Ministro Flávio Dino determina prisão domiciliar de secretário do Maranhão

Decisão do ministro do STF foi movida por ação que apura suspeitas de coação e obstrução da Justiça.

O ministro Flávio Dino, do Supremo Tribunal Federal (STF), determinou a prisão domiciliar e o afastamento do secretário extraordinário de Assuntos Legislativos do Governo do Maranhão, Raimundo Cutrim. Na decisão, proferida na última quinta-feira (16), a medida foi tomada em decorrência das investigações que apuram suspeitas de coação e obstrução de Cutrim em processos da Justiça no Maranhão.

O processo tramita sob sigilo. Por isso, a decisão judicial ainda não detalha publicamente os fatos que embasam as suspeitas. Além da prisão domiciliar, Dino determinou o afastamento cautelar de Cutrim do cargo, o uso de tornozeleira eletrônica e o cumprimento de mandado de busca e apreensão na residência do secretário, em São Luís, onde a Polícia Federal apreendeu armas curtas e longas.

Foto: Reprodução/Redes sociaisRaimundo Cutrim, secretário extraordinário de Assuntos Legislativos do Governo do Maranhão
Raimundo Cutrim, secretário extraordinário de Assuntos Legislativos do Governo do Maranhão

Após a decisão, a defesa do secretário, representada pelo advogado Berilo Freitas, afirmou neste domingo (19) que ainda não teve acesso à íntegra da decisão do ministro, mas que todas as determinações judiciais estão sendo cumpridas. Cutrim passou por audiência de custódia neste domingo, na sede da Polícia Federal no Maranhão. Em seguida, foi encaminhado para casa, onde cumpre prisão domiciliar.

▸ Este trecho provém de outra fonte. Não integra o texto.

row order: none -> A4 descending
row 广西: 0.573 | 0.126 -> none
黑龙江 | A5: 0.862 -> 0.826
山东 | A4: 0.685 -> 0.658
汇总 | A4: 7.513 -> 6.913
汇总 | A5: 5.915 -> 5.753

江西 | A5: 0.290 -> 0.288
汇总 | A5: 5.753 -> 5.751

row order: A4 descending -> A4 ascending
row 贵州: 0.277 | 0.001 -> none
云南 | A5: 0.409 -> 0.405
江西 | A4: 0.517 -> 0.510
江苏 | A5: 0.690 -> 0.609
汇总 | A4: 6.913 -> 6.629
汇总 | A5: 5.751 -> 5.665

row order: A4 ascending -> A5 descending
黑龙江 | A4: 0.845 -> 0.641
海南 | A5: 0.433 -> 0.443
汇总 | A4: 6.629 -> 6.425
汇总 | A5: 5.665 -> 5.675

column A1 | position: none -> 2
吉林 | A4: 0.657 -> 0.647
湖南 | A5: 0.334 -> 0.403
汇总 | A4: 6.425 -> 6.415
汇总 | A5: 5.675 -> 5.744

Relação de Cutrim com o governo do Maranhão

Raimundo Cutrim integra o primeiro escalão do governo de Carlos Brandão (MDB), que comanda o Maranhão desde abril de 2022. Brandão foi aliado político de Flávio Dino por anos, mas a relação entre os dois se deteriorou nos últimos anos, culminando no rompimento político.

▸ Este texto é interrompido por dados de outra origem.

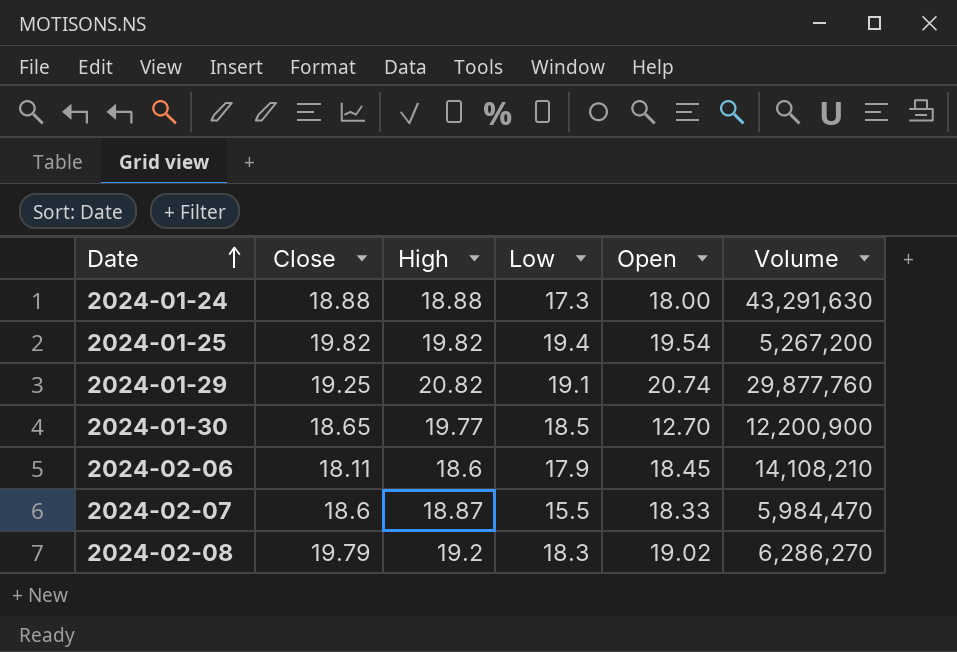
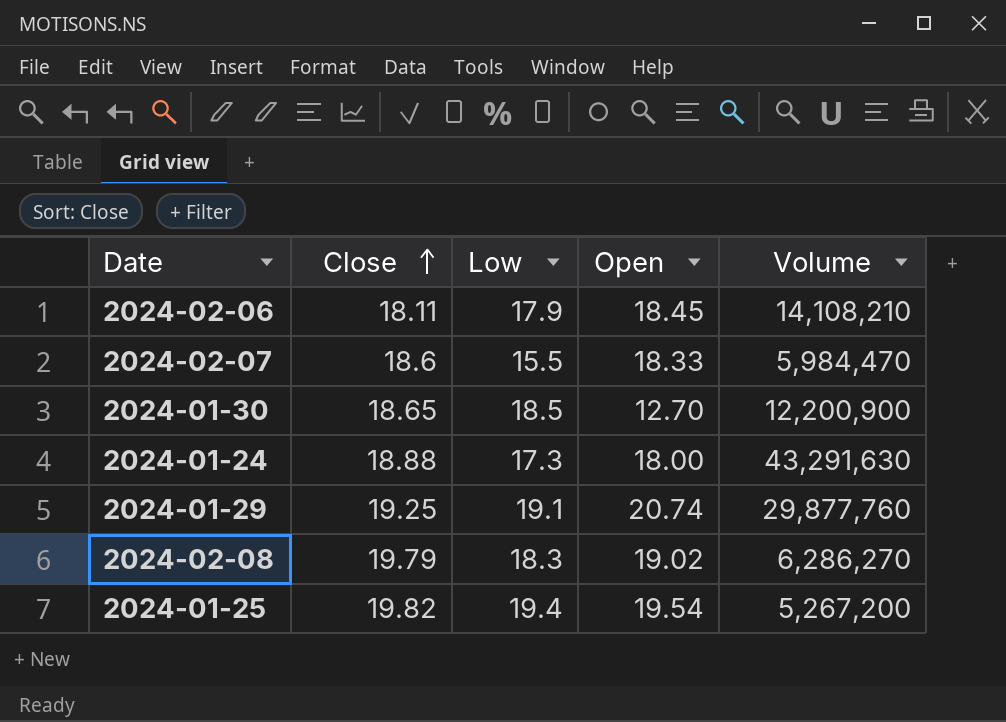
row order: Date ascending -> Close ascending
column High | position: 3 -> none

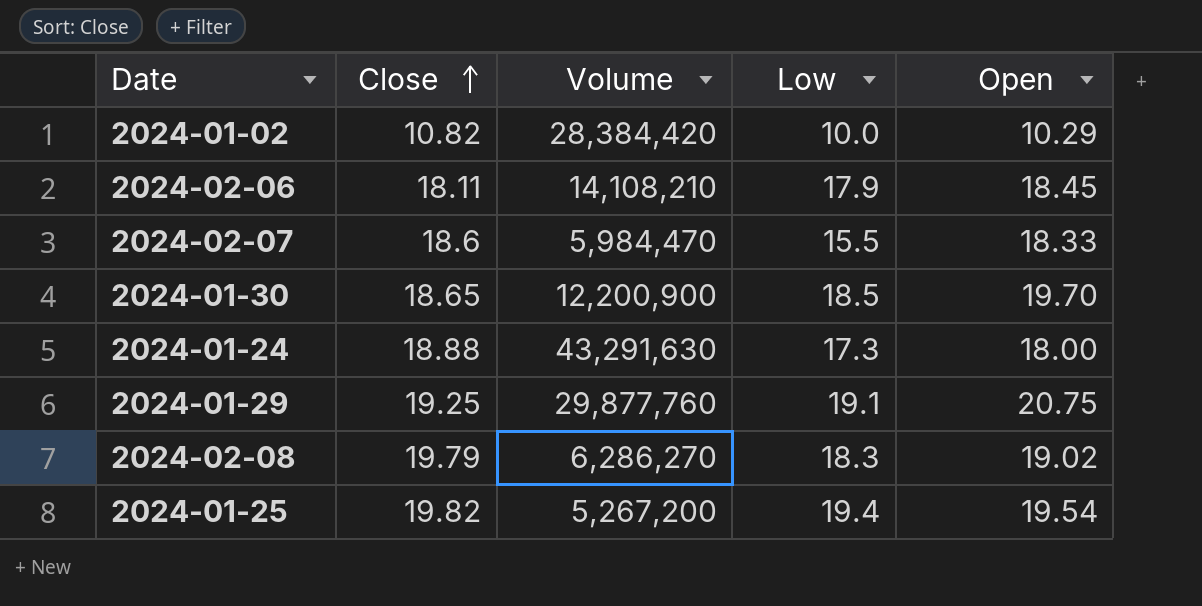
column Volume | position: 5 -> 3
row 2024-01-02: none -> 10.82 | 28,384,420 | 10.0 | 10.29
2024-01-30 | Open: 12.70 -> 19.70
2024-01-29 | Open: 20.74 -> 20.75

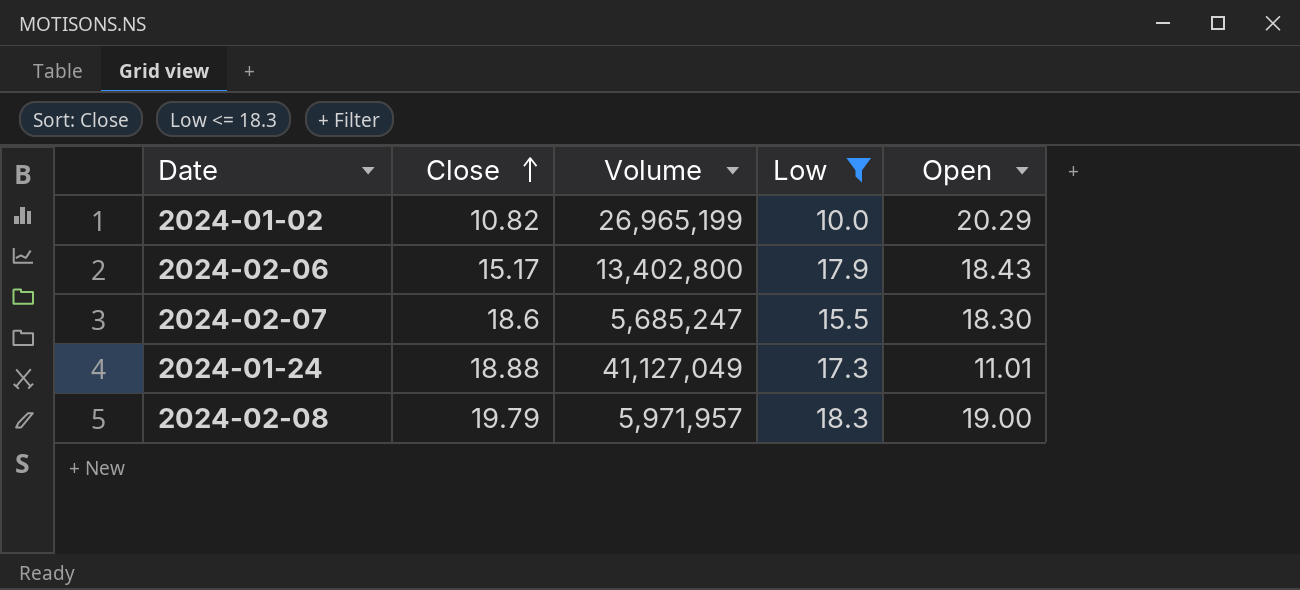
filter: none -> Low <= 18.3
2024-01-02 | Volume: 28,384,420 -> 26,965,199
2024-01-02 | Open: 10.29 -> 20.29
2024-02-06 | Close: 18.11 -> 15.17
2024-02-06 | Volume: 14,108,210 -> 13,402,800
2024-02-06 | Open: 18.45 -> 18.43
2024-02-07 | Volume: 5,984,470 -> 5,685,247
2024-02-07 | Open: 18.33 -> 18.30
2024-01-24 | Volume: 43,291,630 -> 41,127,049
2024-01-24 | Open: 18.00 -> 11.01
2024-02-08 | Volume: 6,286,270 -> 5,971,957
2024-02-08 | Open: 19.02 -> 19.00

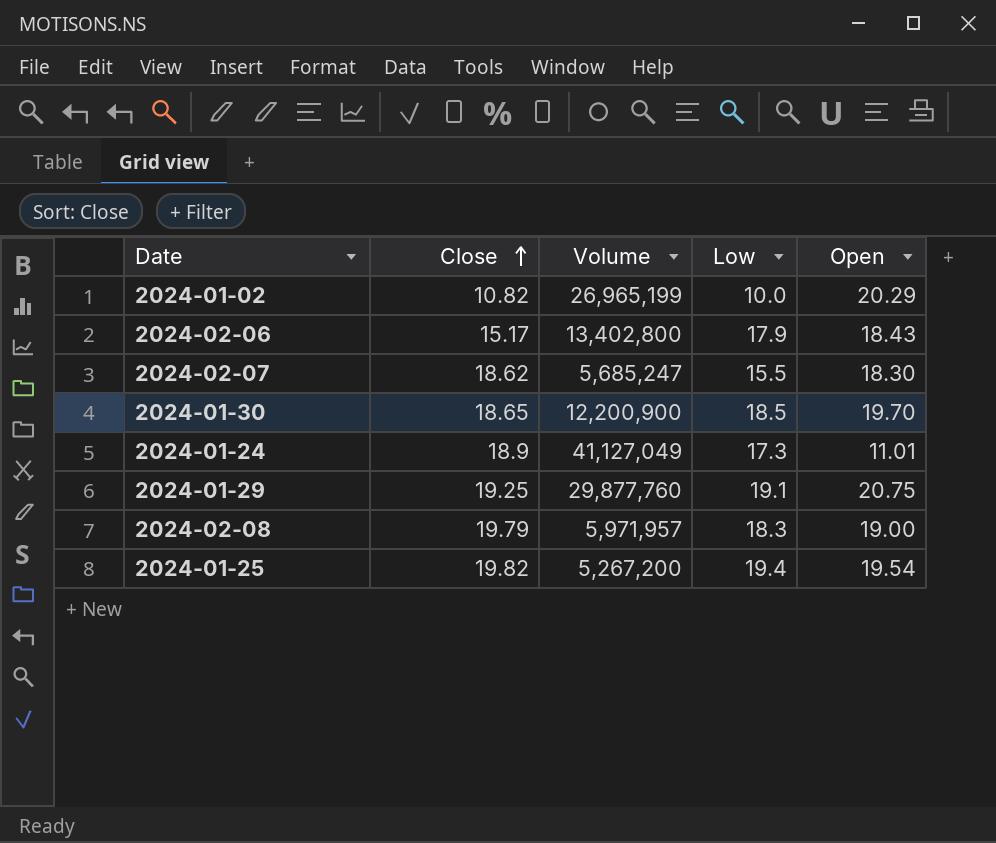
filter: Low <= 18.3 -> none
2024-02-07 | Close: 18.6 -> 18.62
2024-01-24 | Close: 18.88 -> 18.9

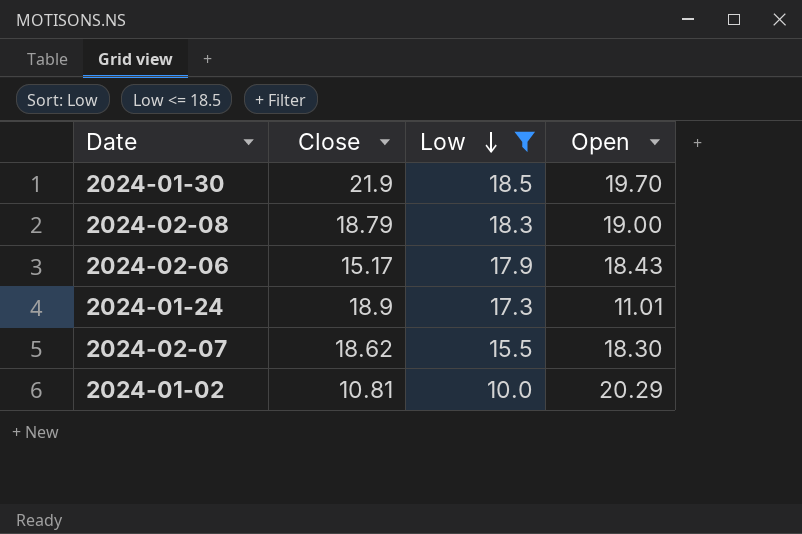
filter: none -> Low <= 18.5
row order: Close ascending -> Low descending
column Volume | position: 3 -> none
2024-01-30 | Close: 18.65 -> 21.9
2024-02-08 | Close: 19.79 -> 18.79
2024-01-02 | Close: 10.82 -> 10.81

Foto: Gustavo Moreno/STFMinistro Flávio Dino
Ministro Flávio Dino

As investigações contra o secretário tiveram início durante a apuração do assassinato de um empresário maranhense, em 2022, caso que ficou conhecido como Tech Office. No decorrer das investigações, surgiram suspeitas de que Raimundo Cutrim teria tentado interferir na apuração, o que levou à abertura de uma investigação paralela por suposta coação e obstrução da Justiça.

Foi com base nessas suspeitas que Flávio Dino determinou a prisão domiciliar, o afastamento do cargo e outras medidas cautelares.